Even if the shoes are all leather (syntetics outer, inner lining or both do not breath) try putting an insole of leather in them. This will draw to it all moisture and prevent it from going into the shoe. A shoe deo can help in addition to this. Also; never wear the same shoes two days in a row. Let them air out!!


----------



## Jessica (May 1, 2007)

Originally Posted by *lb07* /img/forum/go_quote.gif i gotta try that with my husband's boots!!!! lol Yeah it works on my hubbys nasty work boots...lol...Sometimes he comes home from work and i make him take them off outside...ewww. But his sneakers and casual shoes he doesnt sweat in or stink up...lol


----------



## Lyndebe (May 1, 2007)

I just bought ballet flats to wear with jeans and can't wear socks. I tried "peds" but they show. I am so neurotic I am sitting here at work with them off!


----------



## Aprill (May 1, 2007)

You need to get an antifungal OTC medication like Tinactin. When you bathe or shower, make sure that you completely dry your feet between the toes and use the Tinactin and put socks on. Wash your tub with bleach, otherwise you will just reintroduce the fungus. If you do that it will go away. Smelly feet=Athlete's foot. HTH


----------



## Lyndebe (May 1, 2007)

won't an insole take up room and make the shoes feel too tight?


----------



## Bea (May 1, 2007)

Originally Posted by *Lyndebe* /img/forum/go_quote.gif won't an insole take up room and make the shoes feel too tight? The trick is to find an insole thats really thin. Leather ones usually are. If your shoes are leather they will stretch out enough to make room anyway. If you have syntetic shoes its always best to go up at least a half size so you can get an insole in there. Otherwise they WILL smell!


----------



## luxotika (May 1, 2007)

Originally Posted by *Aprill849* /img/forum/go_quote.gif You need to get an antifungal OTC medication like Tinactin. When you bathe or shower, make sure that you completely dry your feet between the toes and use the Tinactin and put socks on. Wash your tub with bleach, otherwise you will just reintroduce the fungus. If you do that it will go away. Smelly feet=Athlete's foot. HTH I am going to have to disagree with the smelly feet = athlete's foot. You would know if you had athlete's foot. I had it when I was a kid and my feet would be so itchy under the nail bed that I would cry because I couldn't get in there to itch it.
I have a problem with my feeet stinking if I don't wear socks or go bare foot in a shoe tha doesn't breathe. Have you tried wearing knee-highs? That helped me out a little bit. Other than that, I don't know.


----------



## grapesoda (May 1, 2007)

You aren't alone! I feel the same way...I get so self conscious. Does everyone have this problem, or only some people? I guess the foot deodorant and the insoles are the only way to go.....But, wearing sandals...it looks so funny to wear hose. Hmm...


----------



## Aprill (May 1, 2007)

Originally Posted by *luxotika* /img/forum/go_quote.gif I am going to have to disagree with the smelly feet = athlete's foot. You would know if you had athlete's foot. I had it when I was a kid and my feet would be so itchy under the nail bed that I would cry because I couldn't get in there to itch it.
I have a problem with my feeet stinking if I don't wear socks or go bare foot in a shoe tha doesn't breathe. Have you tried wearing knee-highs? That helped me out a little bit. Other than that, I don't know.
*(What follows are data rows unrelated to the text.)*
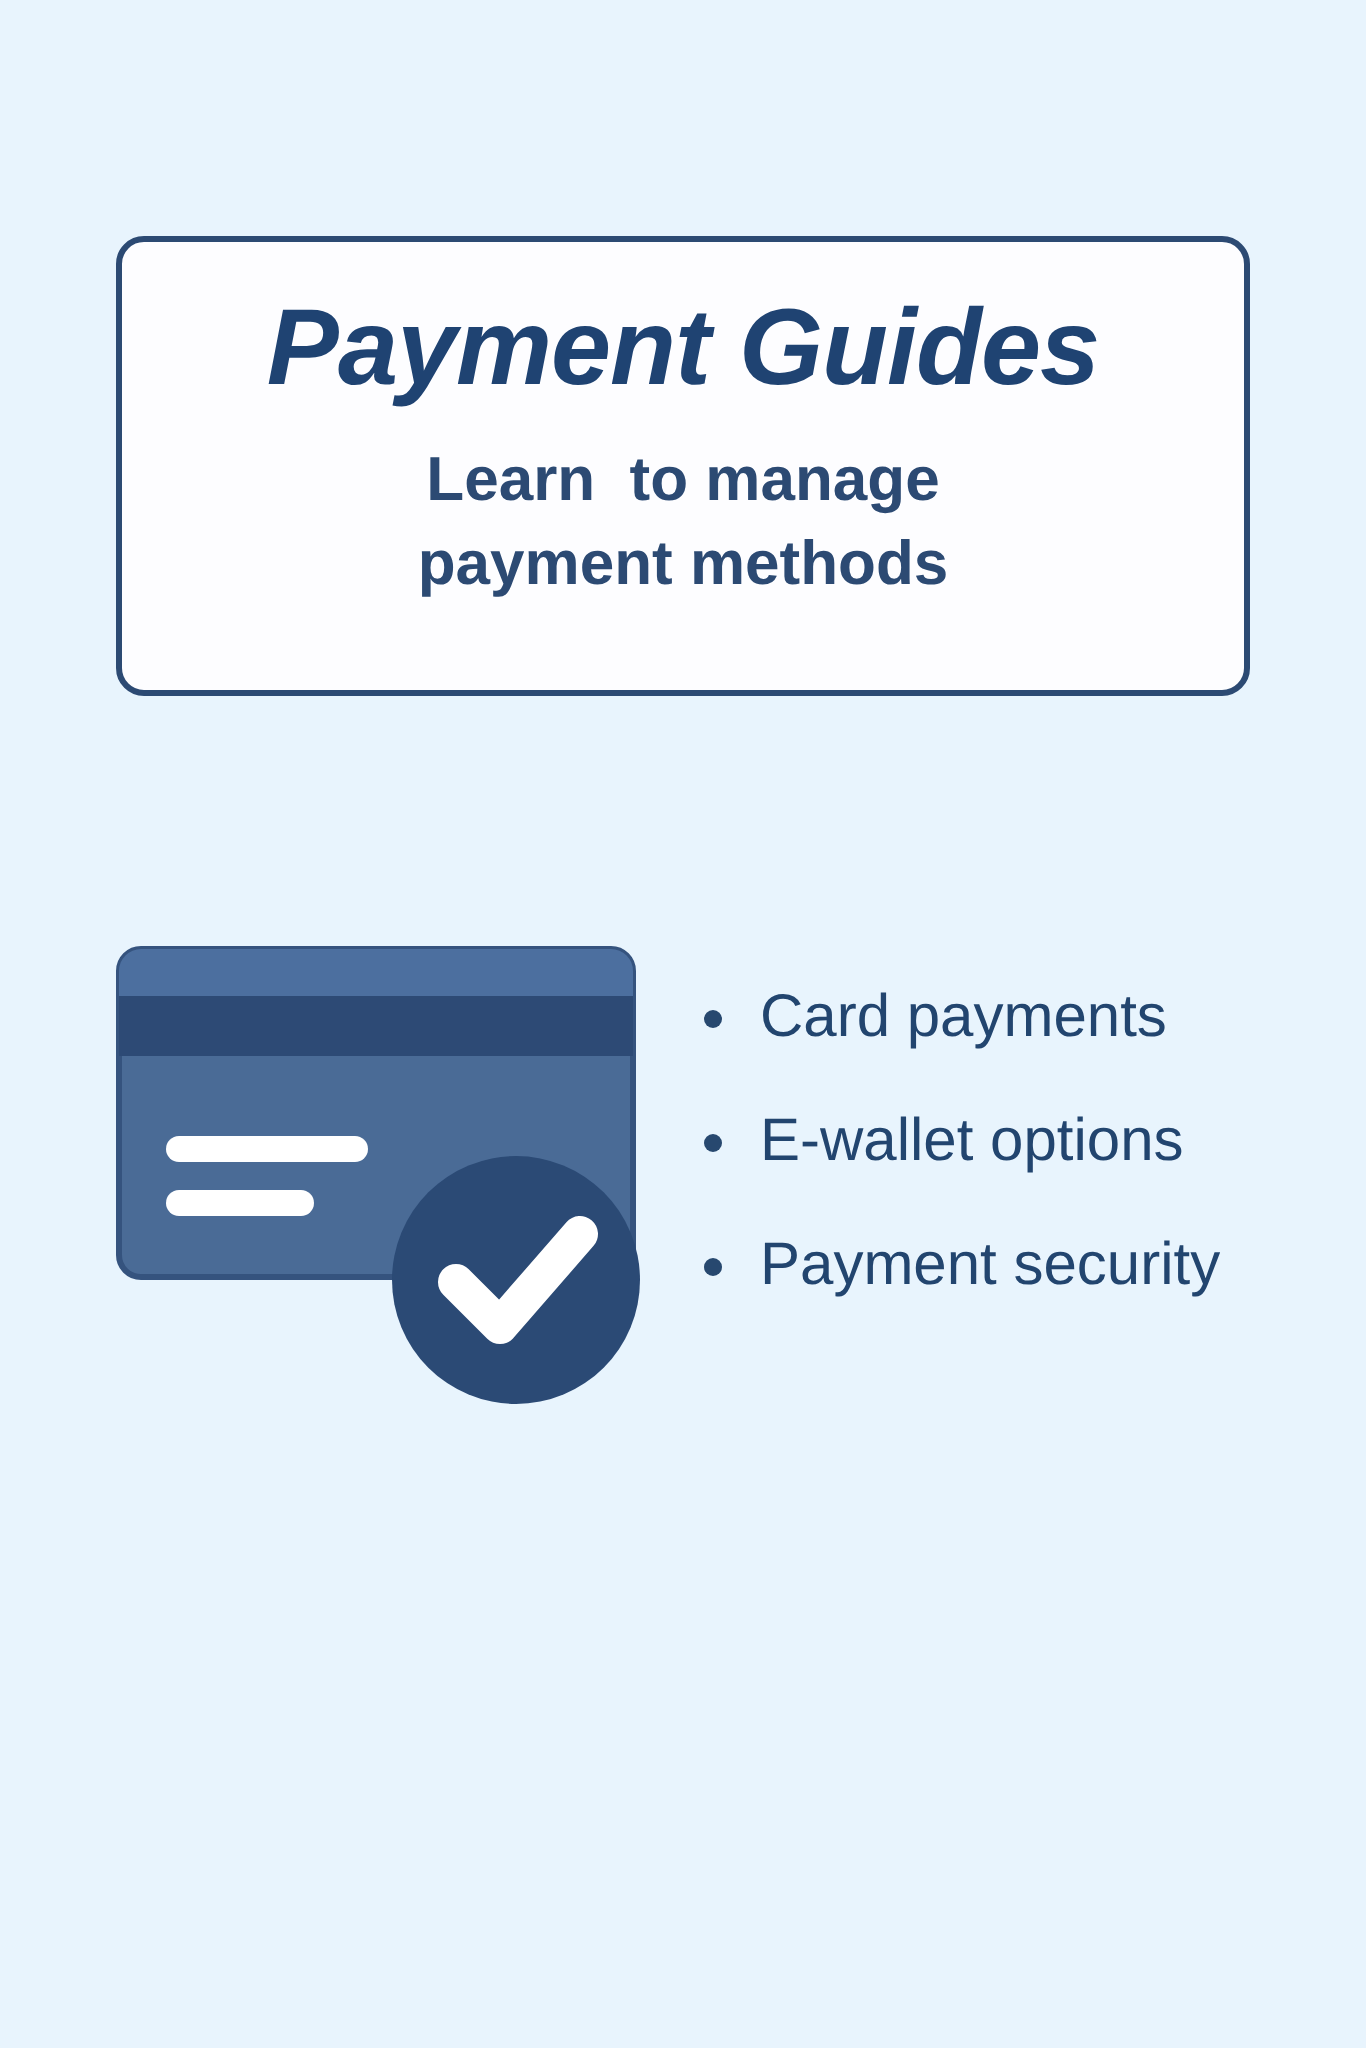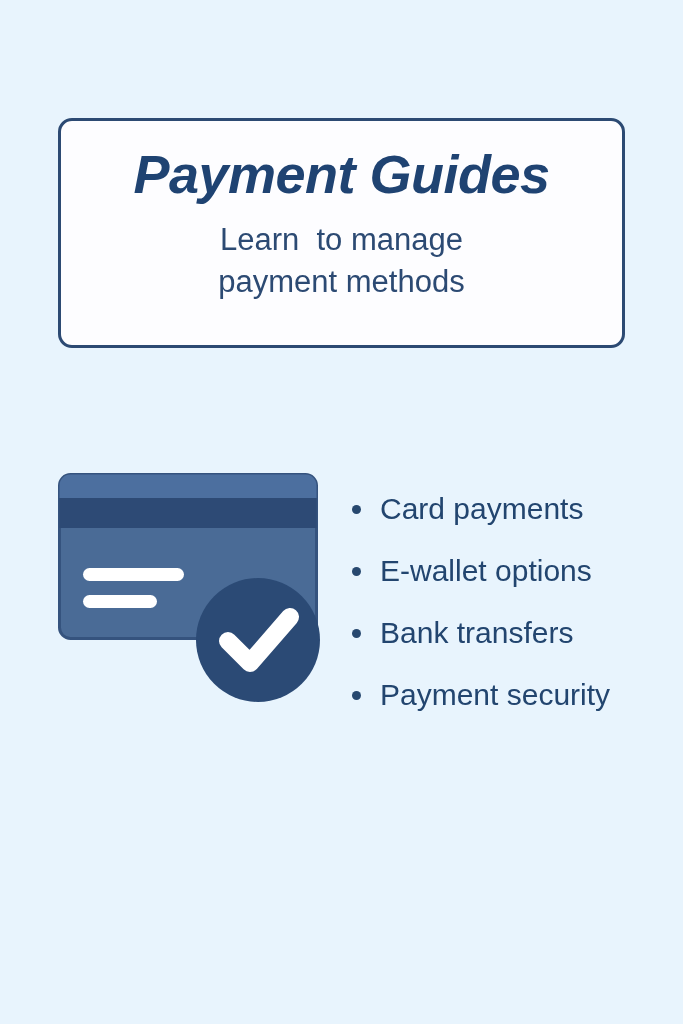--- a/index.html
+++ b/index.html
@@ -49,21 +49,21 @@
     line-height: 1.15;
     margin: 0;
     text-align: center;
     white-space: nowrap;
     font-style: italic;
   }
 
   .subtitle {
     margin: 14px 0 0 0;
     font-size: 31px;
-    font-weight: normal;
+    font-weight: bold;
     color: #2c4a73;
     line-height: 1.35;
     text-align: center;
     white-space: pre;
   }
 
   
   .content-row {
     position: absolute;
     left: 0;
@@ -158,23 +158,19 @@
       <li class="bullet-item">
         <span class="bullet-dot"></span>
         <span class="bullet-label">Card payments</span>
       </li>
       <li class="bullet-item">
         <span class="bullet-dot"></span>
         <span class="bullet-label">E-wallet options</span>
       </li>
       <li class="bullet-item">
         <span class="bullet-dot"></span>
-        <span class="bullet-label">Bank transfers</span>
-      </li>
-      <li class="bullet-item">
-        <span class="bullet-dot"></span>
         <span class="bullet-label">Payment security</span>
       </li>
     </ul>
 
   </div>
 
 </div>
 
 </body></html>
You were right luxotika! My husband always says it athlete's foot when it smells, cause a guy had "jungle rot" and the dude's feet smelled like death! 
What Causes Smelly Feet?

One of the top causes of smelly feet is excessive perspiration (hyperhidrosis) and moisture, which provides a breeding ground for bacteria and yeast. When sweat and cellular debris from the bacteria and yeast begin to break down, they produce a fetid foot odor that results in your smelly feet.

Additional common causes of smelly feet include:


Excessive anxiety
Various skin conditions
If a particular health condition is causing your smelly feet, you may also notice that you have sweaty palms and excessive perspiration under your arms and in your groin area.
In turn, excessive sweating can indicate the presence of other health conditions more serious than smelly feet, so it is always good to discuss the problem with your physician.


----------



## luxotika (May 1, 2007)

It is weird. My feet will only smell like that if I go barefoot and wear flats, dress shoes, etc. But if I wear socks and shoes, I could work like a dog in them for 10 hours and when I take them off, they don't smell at all. Huh!


----------



## clwkerric (May 1, 2007)

Try maybe spraying vinegar in the shoes!? Or Avon has a foot deodorizer that works pretty well.


----------



## Retro-Violet (May 2, 2007)

there are foot sprays that help i use them in the summer.

theyre like pepperminty and make your feet feel nice and cool.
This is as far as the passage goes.